[Before and after images]

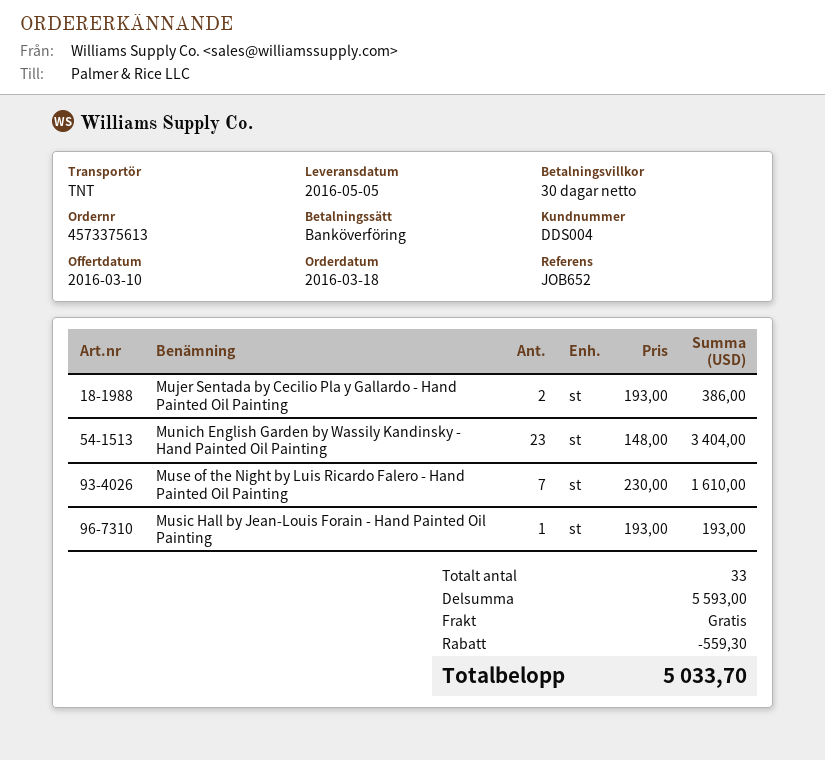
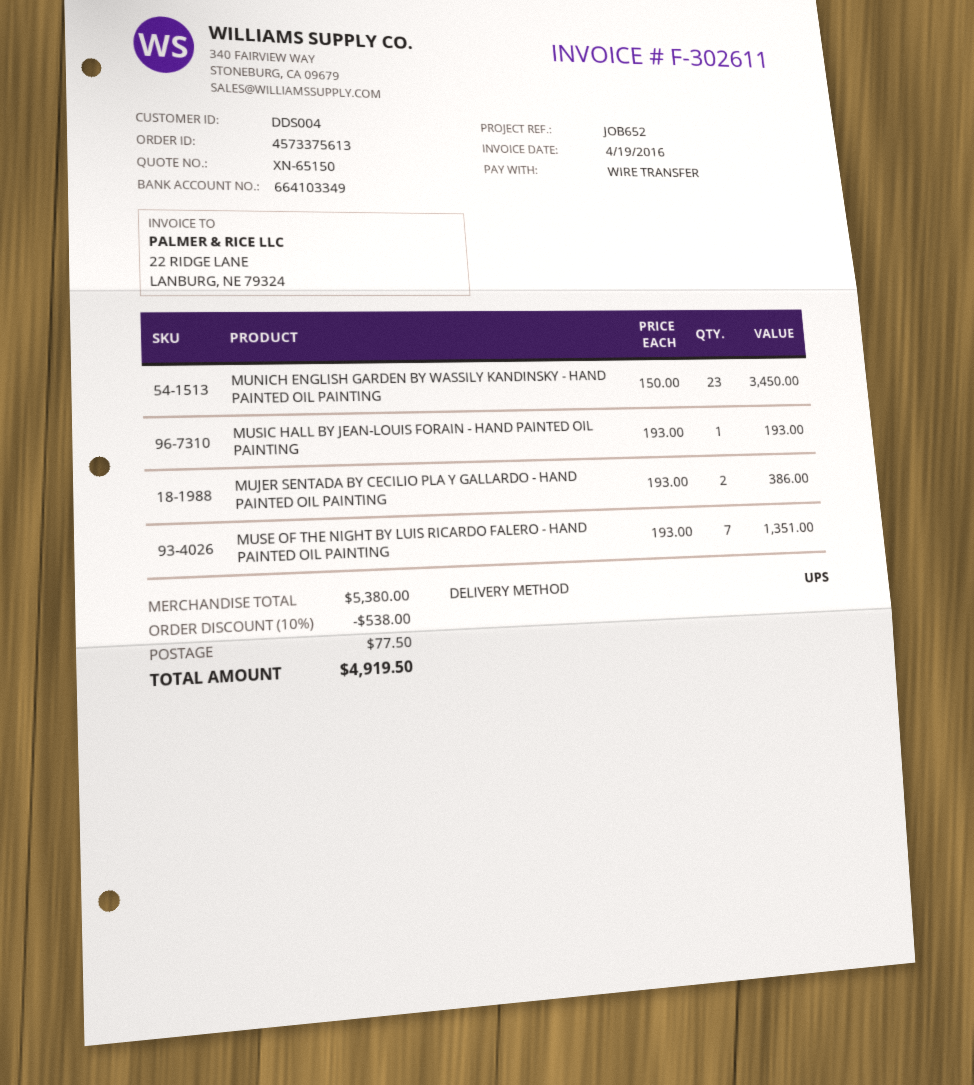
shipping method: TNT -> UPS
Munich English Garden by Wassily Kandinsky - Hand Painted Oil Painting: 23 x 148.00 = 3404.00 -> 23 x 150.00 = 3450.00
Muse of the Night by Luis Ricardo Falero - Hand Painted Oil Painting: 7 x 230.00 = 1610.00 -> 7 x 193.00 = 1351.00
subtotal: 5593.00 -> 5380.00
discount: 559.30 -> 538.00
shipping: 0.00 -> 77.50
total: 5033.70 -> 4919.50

--

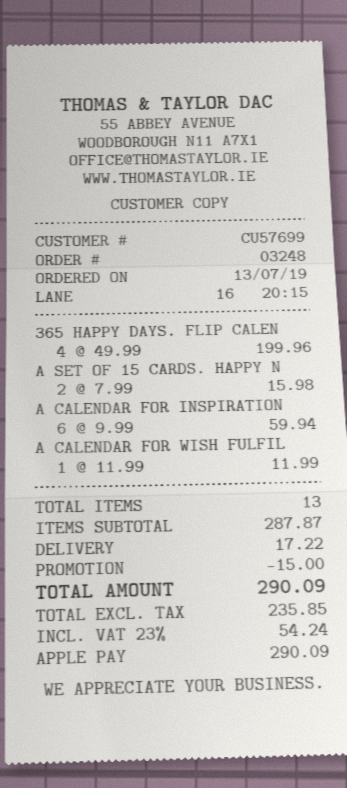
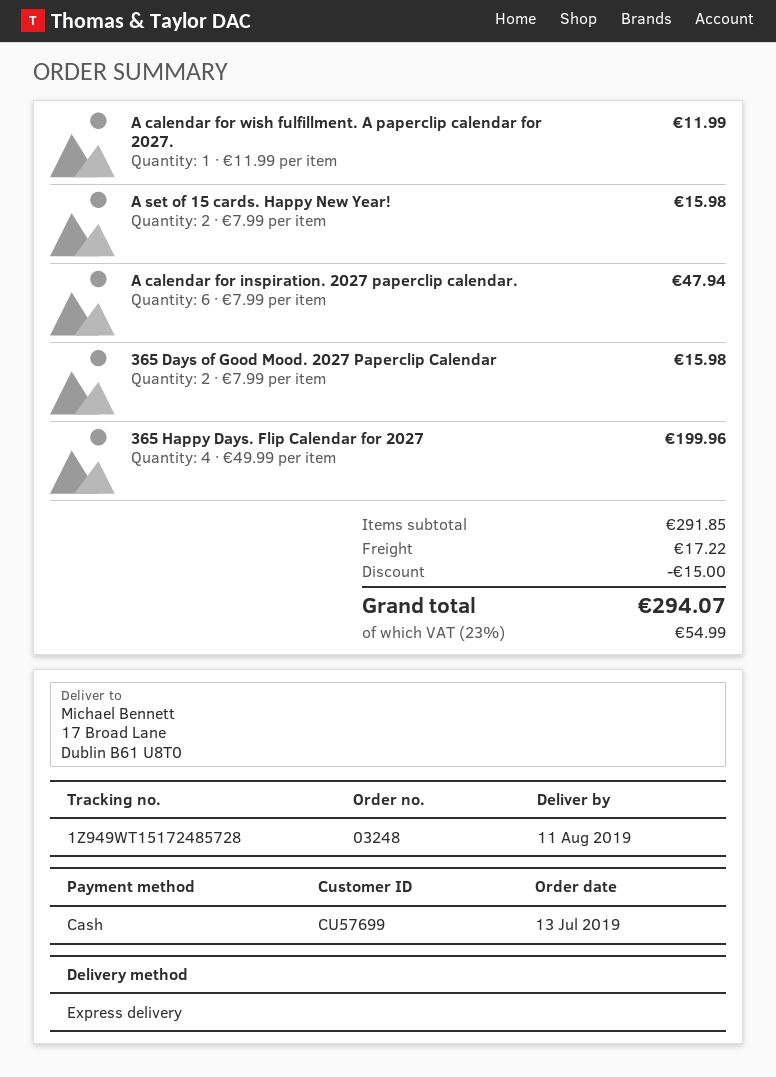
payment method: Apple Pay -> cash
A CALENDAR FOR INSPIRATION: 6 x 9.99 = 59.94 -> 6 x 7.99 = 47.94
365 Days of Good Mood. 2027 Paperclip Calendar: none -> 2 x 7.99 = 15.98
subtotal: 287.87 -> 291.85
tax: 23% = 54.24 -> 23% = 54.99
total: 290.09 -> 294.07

...

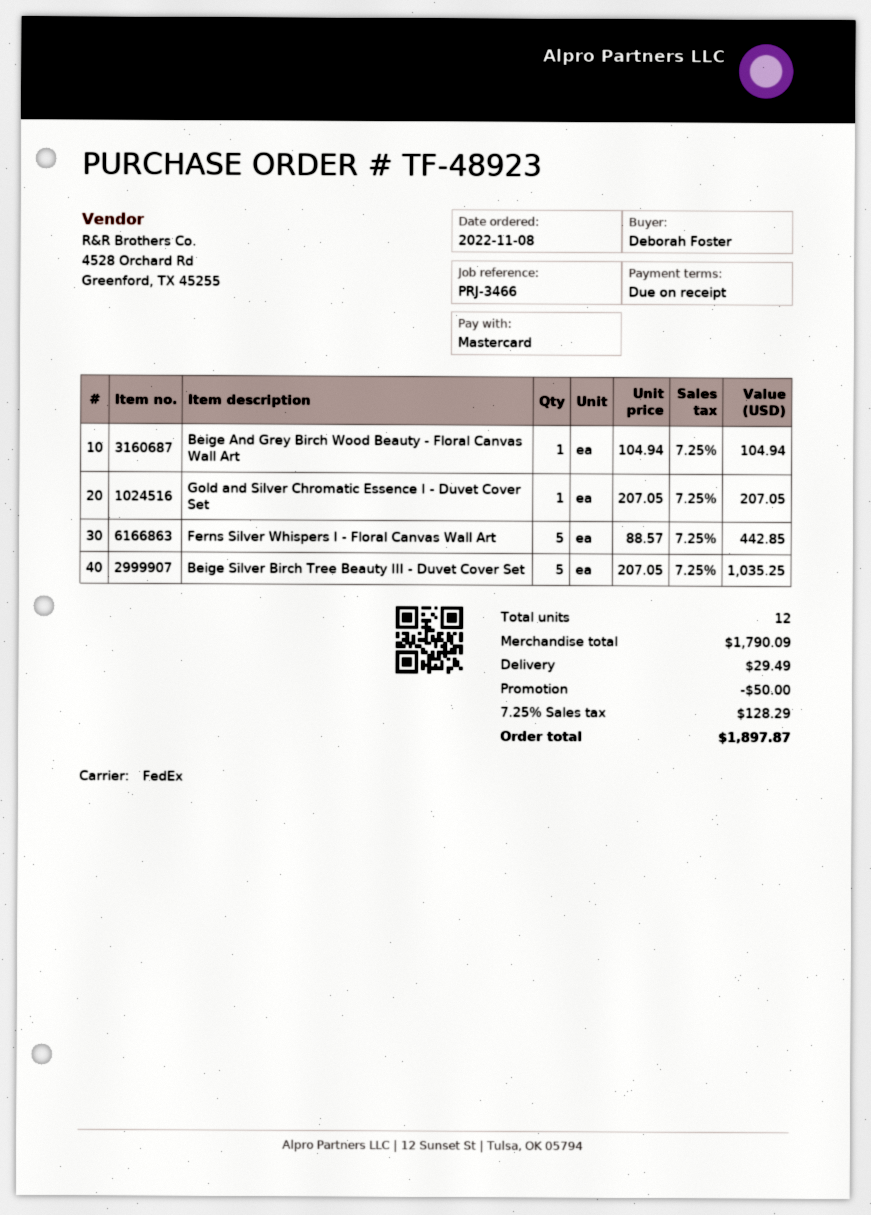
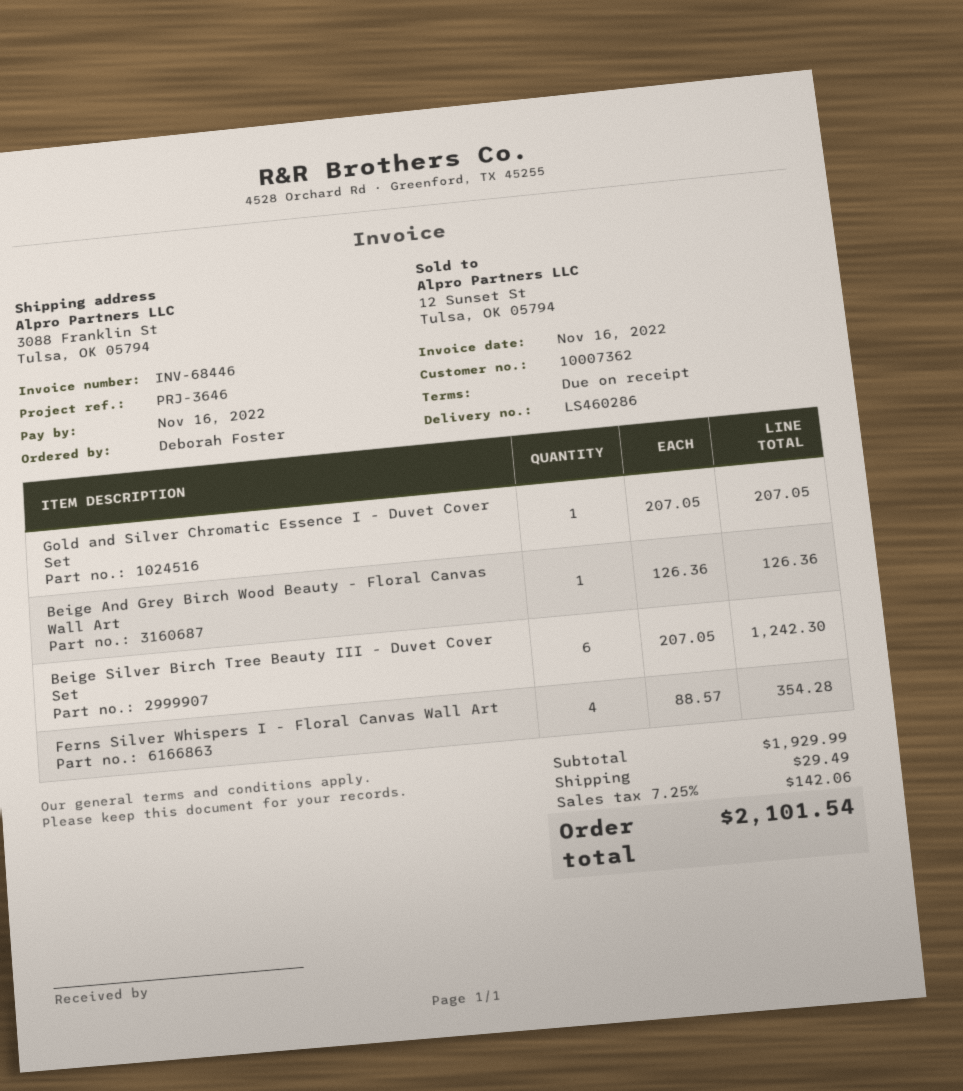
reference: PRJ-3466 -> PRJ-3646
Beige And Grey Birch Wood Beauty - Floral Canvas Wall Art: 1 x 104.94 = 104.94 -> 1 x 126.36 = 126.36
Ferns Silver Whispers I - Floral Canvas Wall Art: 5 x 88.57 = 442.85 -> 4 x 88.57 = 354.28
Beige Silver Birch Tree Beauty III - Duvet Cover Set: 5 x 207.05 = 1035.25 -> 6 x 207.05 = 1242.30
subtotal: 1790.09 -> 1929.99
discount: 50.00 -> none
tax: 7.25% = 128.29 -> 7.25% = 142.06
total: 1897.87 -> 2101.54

*Work to be completed*.
Your answer should be the lines above, from the line containing "subtotal: 287.87 -> 291.85" up to and including the line containing "total: 290.09 -> 294.07", reproduced exactly and with nothing else.

*Exercise response*.
subtotal: 287.87 -> 291.85
tax: 23% = 54.24 -> 23% = 54.99
total: 290.09 -> 294.07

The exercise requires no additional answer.